Read Beguiling the Beauty Online
Authors: Sherry Thomas
Tags: #Romance, #Historical Romance, #Adult, #Historical, #Fiction
“At least your poor English peer is handsome,” said Venetia.
“That he is, handsomer than Apollo.”
The compliment toward her husband was uttered with perfect matter-of-factness, not a single flutter to her voice or the slightest coloring of her cheeks.
Yet for years now Venetia had wondered whether Millie wasn’t secretly in love with the man who’d married her solely for her fortune. He treated her with courtesy and—in recent years—affection. But his heart, Venetia feared, would always belong to the woman he’d given up for the sake of duty.
“Chances of you being as lucky, Venetia,” said Helena, “are next to nil. A quid says the duke looks like the Hunchback of Notre-Dame.”
“Hmm.” Venetia mused. “Is there such a thing as a young, rich, ugly duke?”
And if there was, he was not the Duke of Lexington, whose appearance upon the dais brought forth a collective sigh of admiration. He was indeed handsome—not the gentle, boyish looks that appealed most strongly to Venetia, but lean and angular: deep-set eyes, straight nose, high cheekbones, and firm lips.
Millie approved. “He has the look of a Roman senator, very magisterial, very distinguished.”
“How old is the family, exactly?” Venetia asked.
“Very old,” affirmed Millie. “A de Montfort fought at William the Conqueror’s side.”
A Harvard professor launched into a long introduction that was more about himself than the duke. Lexington stayed true to his breeding and displayed neither boredom nor irritation, only a neutral awareness of his surroundings.
Venetia noted with relief that he was also tall enough for Helena, whose height sometimes deterred young men who did not find themselves sufficiently towering. She glanced at Helena, hoping to see a spark of interest on her sister’s face. After all, the duke was everything Helena had always said she wanted. But Helena’s countenance showed only a bland politeness.

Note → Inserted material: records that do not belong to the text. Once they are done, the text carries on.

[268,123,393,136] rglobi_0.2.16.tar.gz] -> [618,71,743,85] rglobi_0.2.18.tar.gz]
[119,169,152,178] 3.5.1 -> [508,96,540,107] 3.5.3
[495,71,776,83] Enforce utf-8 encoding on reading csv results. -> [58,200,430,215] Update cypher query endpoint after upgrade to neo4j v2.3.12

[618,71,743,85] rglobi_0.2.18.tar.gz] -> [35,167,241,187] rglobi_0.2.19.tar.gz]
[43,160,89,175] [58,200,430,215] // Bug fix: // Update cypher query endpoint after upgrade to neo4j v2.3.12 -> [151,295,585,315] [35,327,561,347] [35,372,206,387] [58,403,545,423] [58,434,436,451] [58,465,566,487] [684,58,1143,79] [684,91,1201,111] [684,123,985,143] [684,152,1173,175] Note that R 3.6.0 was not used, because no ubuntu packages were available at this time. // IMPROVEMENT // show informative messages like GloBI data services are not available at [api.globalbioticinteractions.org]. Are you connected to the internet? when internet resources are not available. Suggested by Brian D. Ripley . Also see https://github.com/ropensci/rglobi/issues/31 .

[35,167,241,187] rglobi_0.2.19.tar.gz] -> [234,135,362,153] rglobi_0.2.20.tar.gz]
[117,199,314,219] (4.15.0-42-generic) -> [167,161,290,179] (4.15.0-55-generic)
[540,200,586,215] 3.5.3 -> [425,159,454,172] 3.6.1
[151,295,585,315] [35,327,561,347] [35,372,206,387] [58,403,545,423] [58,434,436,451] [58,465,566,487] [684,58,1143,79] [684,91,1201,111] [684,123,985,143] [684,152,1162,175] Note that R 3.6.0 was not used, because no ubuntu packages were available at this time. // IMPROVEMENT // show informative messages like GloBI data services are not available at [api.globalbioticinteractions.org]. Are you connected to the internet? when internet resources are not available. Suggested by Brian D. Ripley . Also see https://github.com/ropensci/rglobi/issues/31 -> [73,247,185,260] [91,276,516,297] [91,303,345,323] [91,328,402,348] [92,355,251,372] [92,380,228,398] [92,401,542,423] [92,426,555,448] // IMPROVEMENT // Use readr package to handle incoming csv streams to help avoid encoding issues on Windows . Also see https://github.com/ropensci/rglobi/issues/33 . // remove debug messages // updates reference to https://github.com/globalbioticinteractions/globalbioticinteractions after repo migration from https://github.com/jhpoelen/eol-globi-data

“Are you satisfied, Venetia?” whispered Millie. “Will you make him the luckiest man alive?”
Venetia remembered that she ought to keep up her pretense of matrimonial interest in the duke. “It will depend on the size of his fossil,” she whispered back.
Helena made a sound halfway between a snort and a suppressed burst of laughter.
Venetia’s anxiety doubled. She’d rather hoped Helena was still a virgin. Not that one trickle of laughter would settle the question, but that Helena understood the joke so immediately, when some of their maiden aunts would need a diagram, perhaps several diagrams …
The introduction concluded. The duke took to the podium. He spoke with a measured cadence, a spare use of words, and, unlike the man who preceded him, the discipline to meander not an inch from his topic.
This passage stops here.